Joana Vasconcelos, “A Noiva” (The Bride), tampon chandelier, 2013, Palace of Versailles, France/Photo: Luís Vasconcelos. Courtesy Atelier Joana Vasconcelos

The controversial but great Italian film director Pasolini once said: “We don’t want to be so suddenly without dreams.” Portugal’s wildest art genius, Joana Vasconcelos, is in full swing giving wings to her dreams. Her current show, her largest yet in Brazil, aptly titled “Extravagâncias” (Extravaganza), has been extended to September. The highly successful exhibition displays the artist’s eye-popping pieces in Curitiba at the Museu Oscar Niemeyer (MON). Shaped as a gigantic eye floating in the air, the surrealistic building itself is worth a visit. As the last (eye-popping) project by Brazil’s star architect in his native country, the museum opened in the capital city of southern Paraná state in 2012, the year the centenarian genius of modernist architecture passed away.

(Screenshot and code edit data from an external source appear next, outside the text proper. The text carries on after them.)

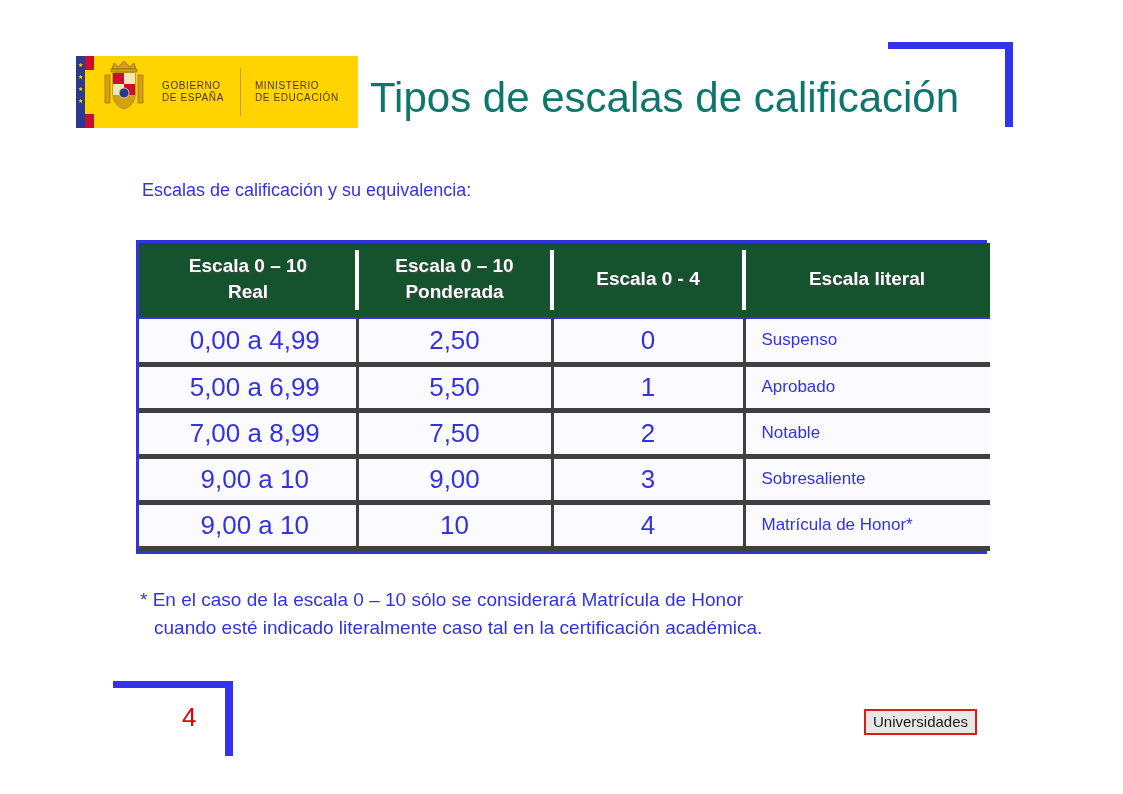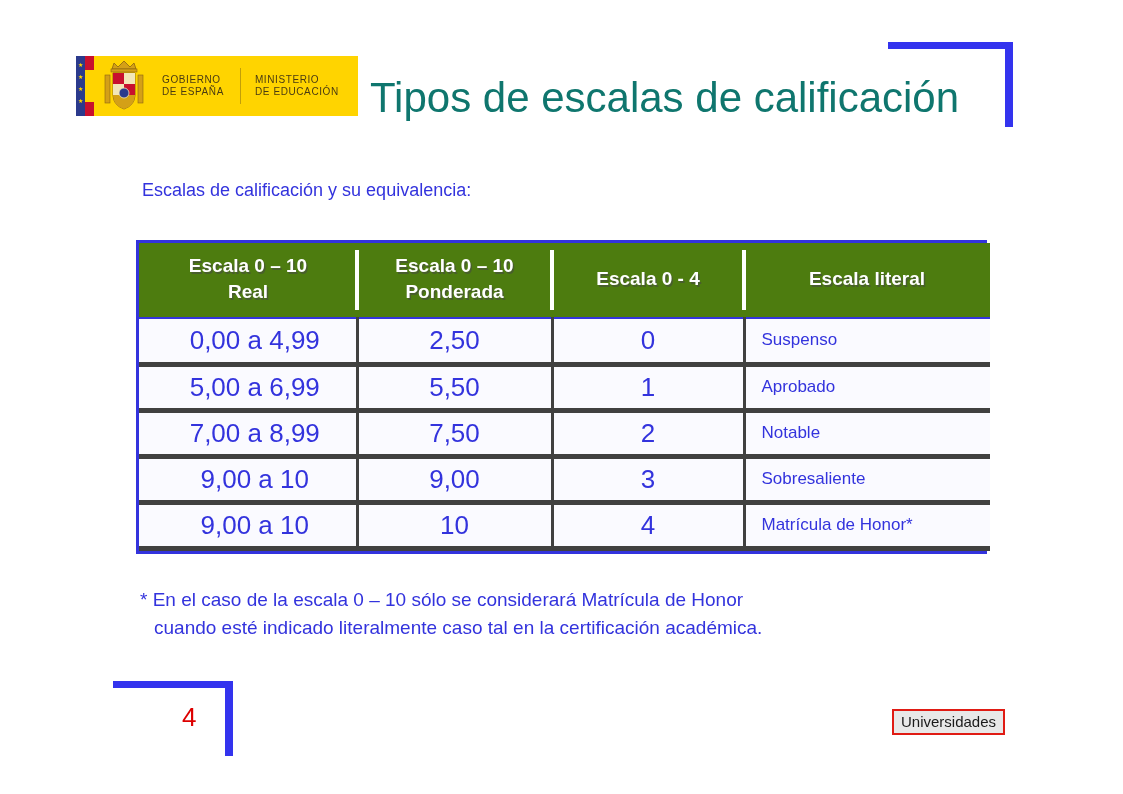--- a/index.html
+++ b/index.html
@@ -22,7 +22,7 @@
     left: 76px;
     top: 56px;
     width: 282px;
-    height: 60px;
+    height: 72px;
     background: #FFD400;
     display: flex;
     align-items: stretch;

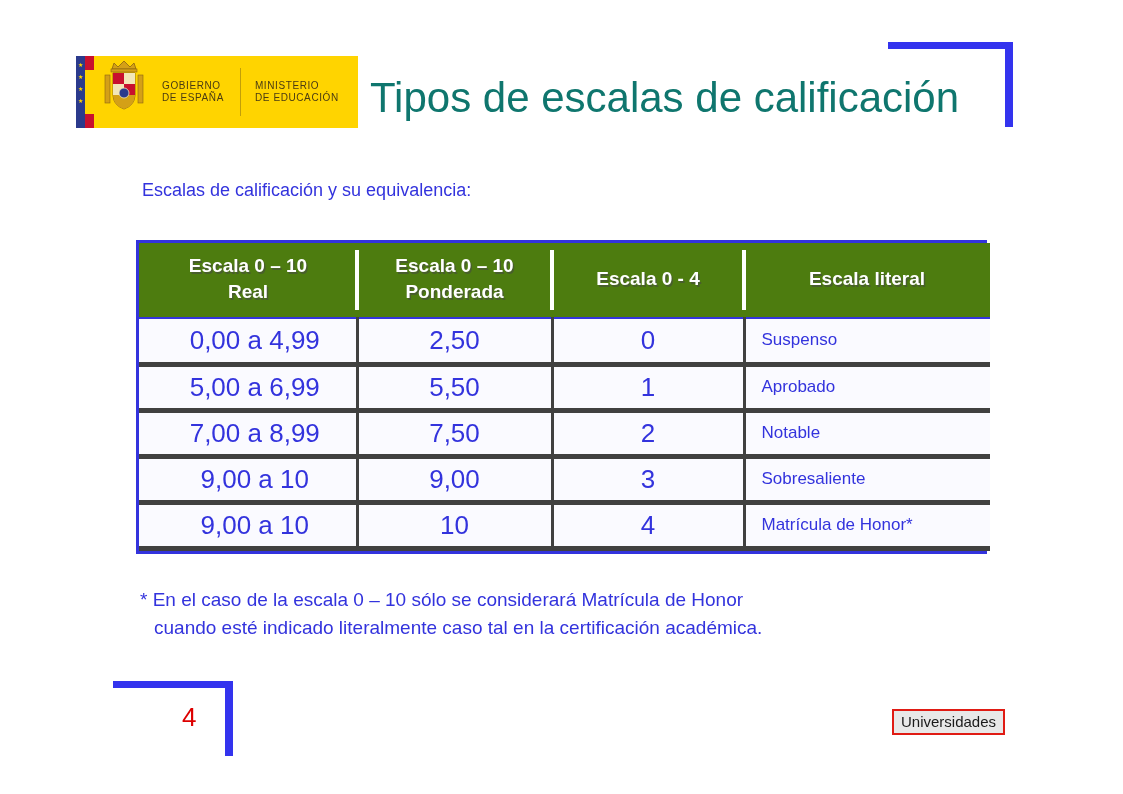--- a/index.html
+++ b/index.html
@@ -158,7 +158,7 @@
     table-layout: fixed;
   }
   #scale-table thead tr {
-    background: #4d7c0f;
+    background: #14532d;
   }
   #scale-table th {
     color: #ffffff;

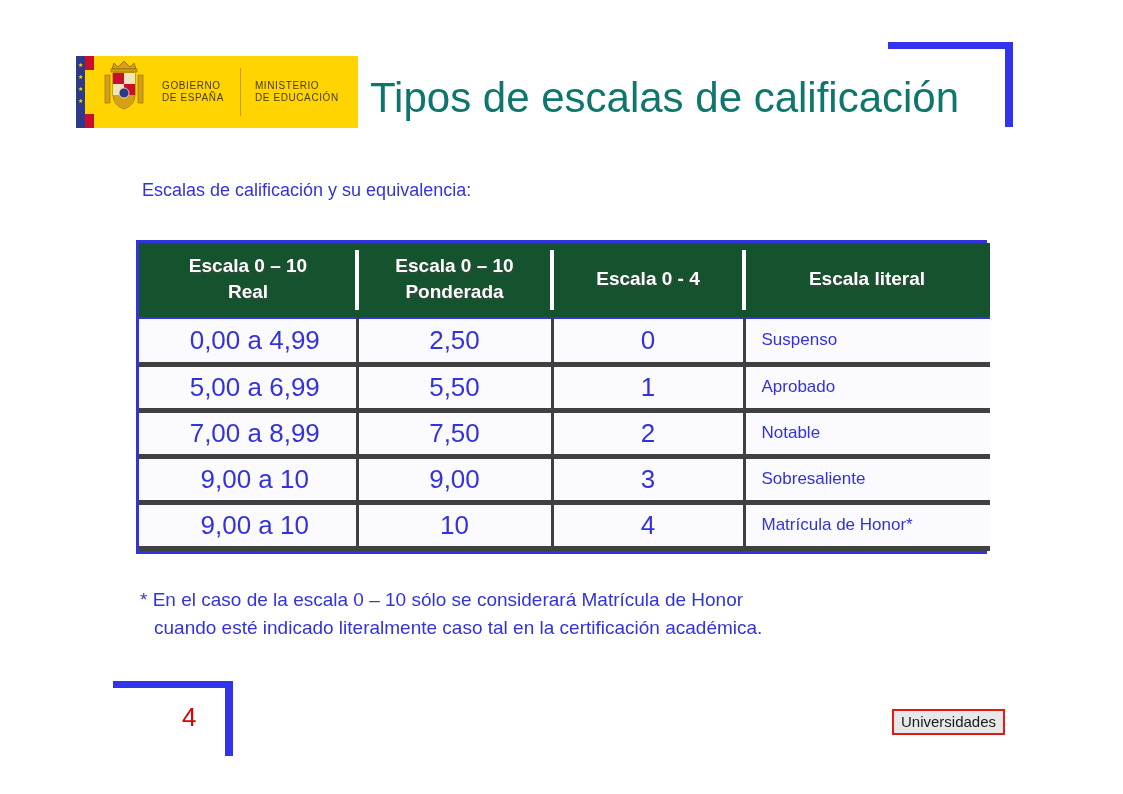--- a/index.html
+++ b/index.html
@@ -234,7 +234,7 @@
   }
   #universidades-badge {
     position: absolute;
-    left: 892px;
+    left: 864px;
     top: 709px;
     padding: 2px 7px 3px 7px;
     border: 2px solid #E01B14;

Façade of the Oscar Niemeyer Museum (MON), project by Oscar Niemeyer/Photo: Eduardo Macarios. Courtesy of MON, Curitiba

Joana, as she is known in her native Portugal and in Brazil, exhibited at the 2005 and 2013 Venice Biennales and in major institutions, the Guggenheim in Bilbao, the Uffizi in Florence, and the Palace of Versailles, where she became at the time the youngest artist and only woman artist to show in France’s royal, grand and gilded abode. At the home of Louis XIV, the prolific fifty-two-year-old artist, who boasts a big personality and has a wacky taste for clothes, displayed the much talked about sculpture, “A Noiva” (The Bride), a ceiling-to-floor chandelier in full splendor made of 14,000 o.b. tampons. Yes, women’s tampons. Last year, she planted a three-tier, house-sized wedding cake clad in pastel colors, cupids and Portuguese azulejos (ceramic tiles) at the park of Waddesdon manor in Buckinghamshire, U.K., which has since become a brides-to-be Instagram sensation. Presently she is also on show at Gottorf Castle, a historic castle in Germany’s northernmost region, and in October, her exhibition will be the main opening event of the MICAS museum in Malta.

Curator Marc Pottier and artist Joana Vasconcelos at the opening of her grand show at MON museum in Curitiba, 2023.

Her kaleidoscopically colored sculptural pieces run the gamut from sweet to bizarre to heartbreaking. Like Gaudí, Yayoi Kusama, Niki de Saint Phalle and Jeff Koons before her, Joana’s oeuvre challenges the Western canon of art and is not without layers of meaning: She is a staunch feminist and fighter for humanitarian values. Her work is all planned, produced and crafted by sixty specialists in the artist’s mind-blowing studio in an old warehouse at the Docas de Alcântara, the docks of Lisbon, where she lives. Before the opening at the MON, she invited everyone from the museum staff, guards to the directors, for a meditation session along with her team, which says a lot about this socially conscious woman.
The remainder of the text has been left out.